◆ DIRECTIONS ◆
Below are records to be repeated exactly. Leave their pictures behind.

◆ DATASET RECORDS ◆

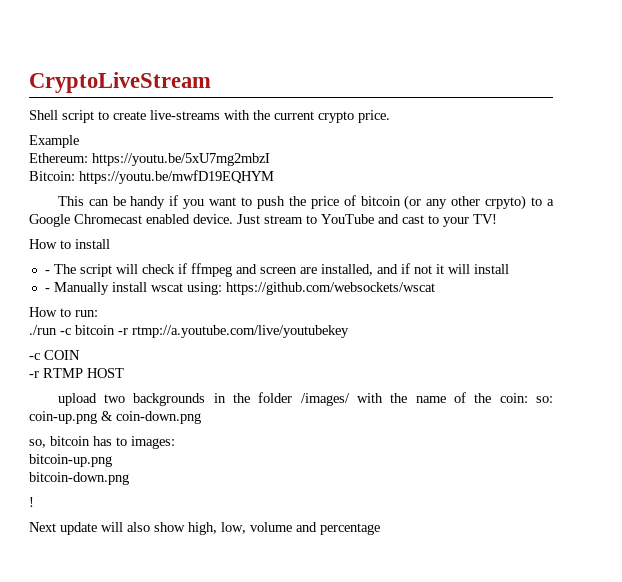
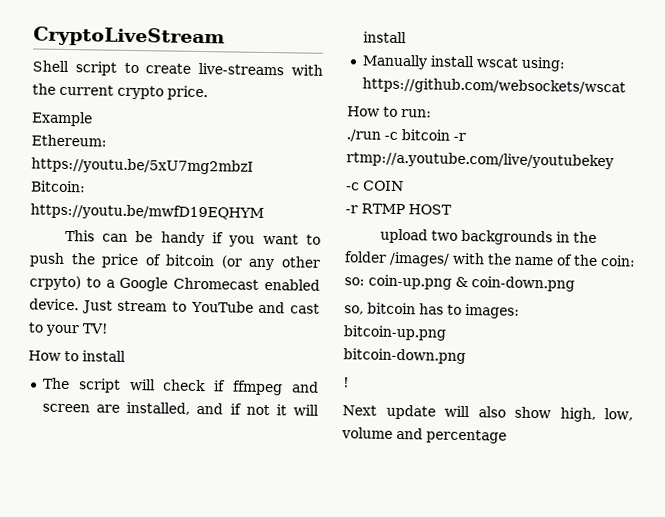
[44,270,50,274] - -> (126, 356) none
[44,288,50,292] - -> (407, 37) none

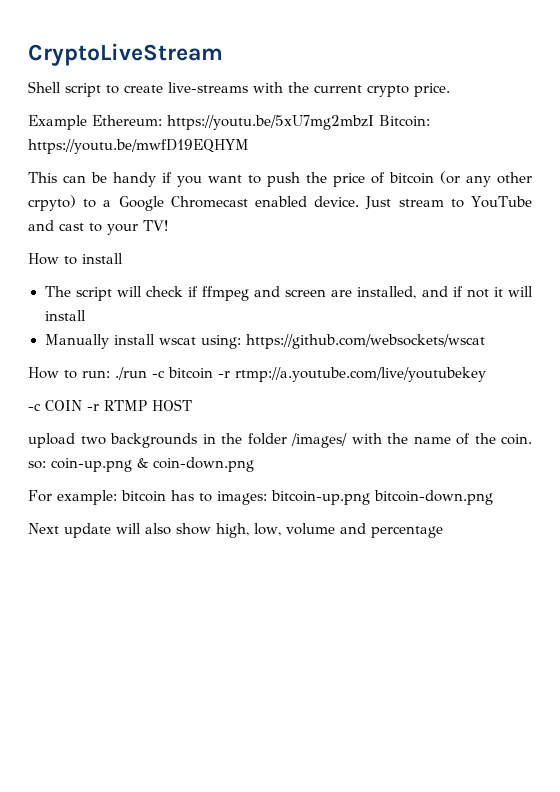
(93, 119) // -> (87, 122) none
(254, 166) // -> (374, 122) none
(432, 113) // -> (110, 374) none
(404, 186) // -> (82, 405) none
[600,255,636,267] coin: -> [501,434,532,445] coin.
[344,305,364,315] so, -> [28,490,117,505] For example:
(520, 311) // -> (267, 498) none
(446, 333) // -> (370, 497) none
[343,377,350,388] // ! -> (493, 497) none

◆ ANSWER SECTION ◆
[44,270,50,274] - -> (126, 356) none
[44,288,50,292] - -> (407, 37) none

(93, 119) // -> (87, 122) none
(254, 166) // -> (374, 122) none
(432, 113) // -> (110, 374) none
(404, 186) // -> (82, 405) none
[600,255,636,267] coin: -> [501,434,532,445] coin.
[344,305,364,315] so, -> [28,490,117,505] For example:
(520, 311) // -> (267, 498) none
(446, 333) // -> (370, 497) none
[343,377,350,388] // ! -> (493, 497) none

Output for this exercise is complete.